We can give just as easily to one needy individual or group of people as we can to an organization that we must trust to channel our funds to the people we want to help. Recent data from Blackbaud's annual Giving Report bears witness to these changes. For instance,

  • Overall giving grew approximately one percent in 2016
  • But, online giving grew 7.9 percent in 2016 
  • Online donations were 7.2 percent of all fundraising in 2016
  • #GivingTuesday online donations were up 20 percent in 2016
  • Nearly 17 percent of online donations were made on a mobile device in 2016

Millennials grew up using smartphones, laptops, and tablets. For them, constant connectedness is a fact of life. Whether they’re keeping in touch with friends or researching nonprofits, Millennials rely on social media, websites and search engines, and instant access to mobile technology. It comes as little surprise that Millennials expect to do their giving online, and they want the websites and platforms where they give to look sleek and up-to-date.

Making Giving Public With Social Sharing

Millennials are avid users of social media, and they bring a social media sensibility to their charitable giving. Their online identities express who they are and what they care about. They want to share the causes they care about with friends and colleagues.

If their charitable giving helps build a school or provides vaccines to fight disease, Millennials expect to be able to share images on Facebook or Twitter so their friends can see how their contributions make a difference. It's all part of the social selves that Millennials curate online. However, appealing to Millennials in this way is not just about satisfying their vanity.

By helping Millennial donors to share their charitable giving, you can connect with new donors. Millennials love the feeling of satisfaction that comes with knowing that their donations make a difference. And sharing that glow with others makes it even better. When Millennials share their satisfaction with their friends, those friends often want to get involved too.
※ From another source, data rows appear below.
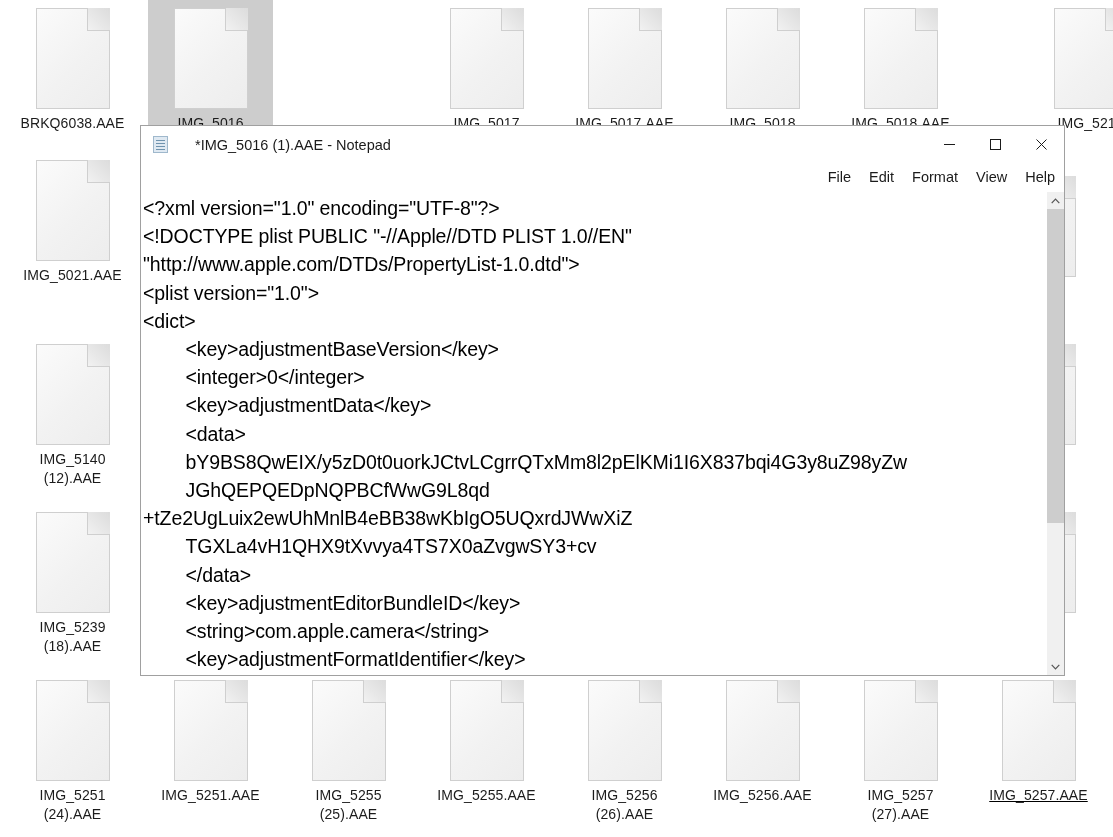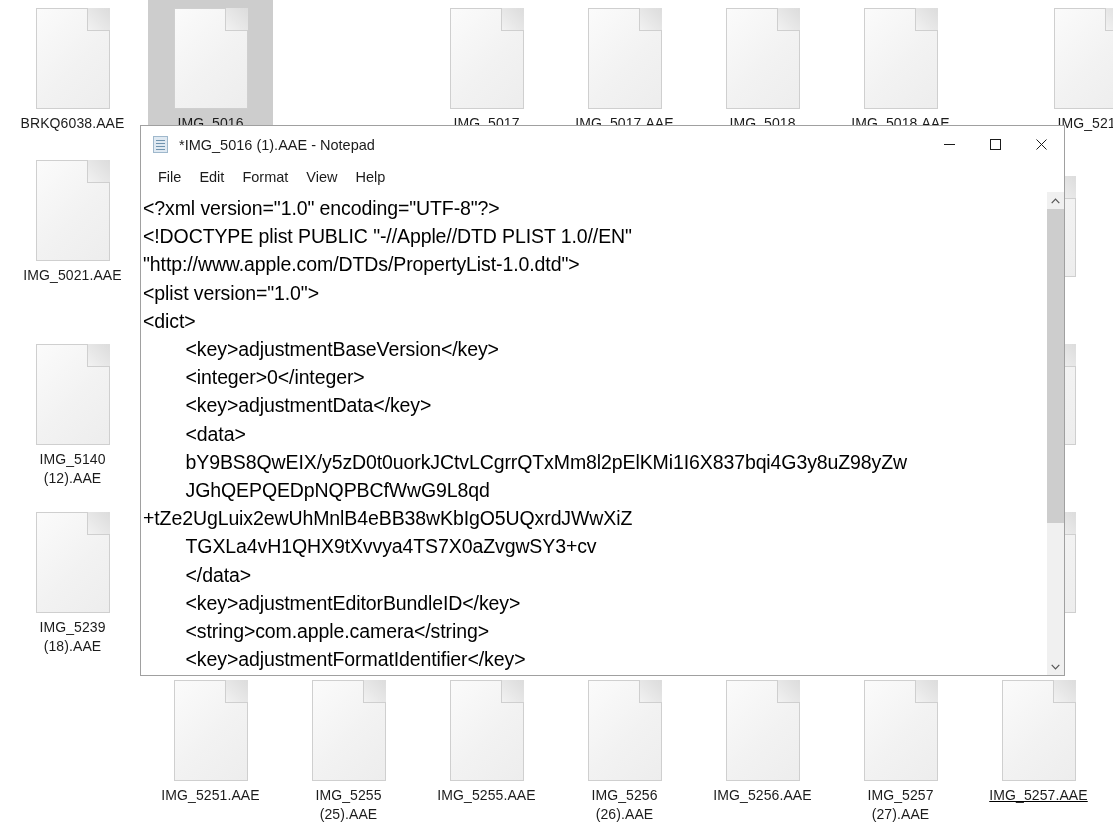--- a/index.html
+++ b/index.html
@@ -99,20 +99,21 @@
     display: flex;
     flex-direction: column;
   }
   .titlebar {
     height: 37px;
     min-height: 37px;
     background: #ffffff;
     display: flex;
     align-items: center;
     border-bottom: none;
+    gap: 16px;
   }
   .title-icon {
     width: 18px;
     height: 18px;
     margin-left: 11px;
     margin-right: 9px;
     position: relative;
     flex: none;
   }
   .title-icon .ti-page {
@@ -152,20 +153,21 @@
   }
   .win-btn svg { display: block; }
 
   .menubar {
     height: 28px;
     min-height: 28px;
     display: flex;
     align-items: center;
     padding-left: 8px;
     background: #ffffff;
+    justify-content: flex-end;
   }
   .menu-item {
     font-size: 14.5px;
     color: #1b1b1b;
     padding: 3px 9px 4px 9px;
     cursor: default;
     white-space: nowrap;
   }
 
   .editor-wrap {
@@ -328,20 +330,29 @@
       <div class="icon-label">IMG_5239
 (18).AAE</div>
     </div>
     <div class="icon-cell" style="left: 976px; top: 504px;">
       <div class="file-glyph">
         <div class="page"></div>
         <div class="fold-cut"></div>
         <div class="fold"></div>
       </div>
       <div class="icon-label">.AAE</div>
+    </div>
+    <div class="icon-cell" style="left: 10px; top: 672px;">
+      <div class="file-glyph">
+        <div class="page"></div>
+        <div class="fold-cut"></div>
+        <div class="fold"></div>
+      </div>
+      <div class="icon-label">IMG_5251
+(24).AAE</div>
     </div>
     <div class="icon-cell" style="left: 148px; top: 672px;">
       <div class="file-glyph">
         <div class="page"></div>
         <div class="fold-cut"></div>
         <div class="fold"></div>
       </div>
       <div class="icon-label">IMG_5251.AAE</div>
     </div>
     <div class="icon-cell" style="left: 286px; top: 672px; text-align: center;">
Tangible Results Motivate New Donors

Attachment to particular organizations or institutions does not drive Millennials. Rather, they are passionate about specific causes and helping people. That's one reason Millennials want nonprofits to give them concrete evidence that their giving has an impact. They want regular updates about successful projects and programs. They want to know who they helped.

When Millennials check a nonprofit’s website, they look for information about what the organization does and how donations are used. They are less interested in the people or the ideas behind a nonprofit than they are in the results the nonprofit produces.

Nonprofit "self-talk" doesn't impress Millennials unless it is backed up with tangible results. Millennials don’t give because of who you are and how passionate you are about your cause: they give because of what you do They want to know that you’re making a real difference and improving lives.

Embracing Change 

More than half of the Millennials surveyed by the Millennial Impact Report (2015) said they would be interested in making monthly donations to a nonprofit. Given that donor retention is one of the biggest issues in nonprofit fundraising, this means that Millennials may change the philanthropic landscape in a way that will be a great relief to nonprofits.

Monthly gifts from Millennial donors could be a source of stability, all too hard to come by in the world of nonprofit fundraising today. That potential staying power will only happen, however, if nonprofits get better at appealing to Millennial donors. That means offering Millennials:

  • sleek, up-to-date online giving,
  • concrete results through stories about successful projects and programs,
  • encouragement to share the results of their contributions with friends and colleagues

Meeting the new challenges posed by Millennial donors could open up incredible new opportunities for nonprofits and workplace giving programs.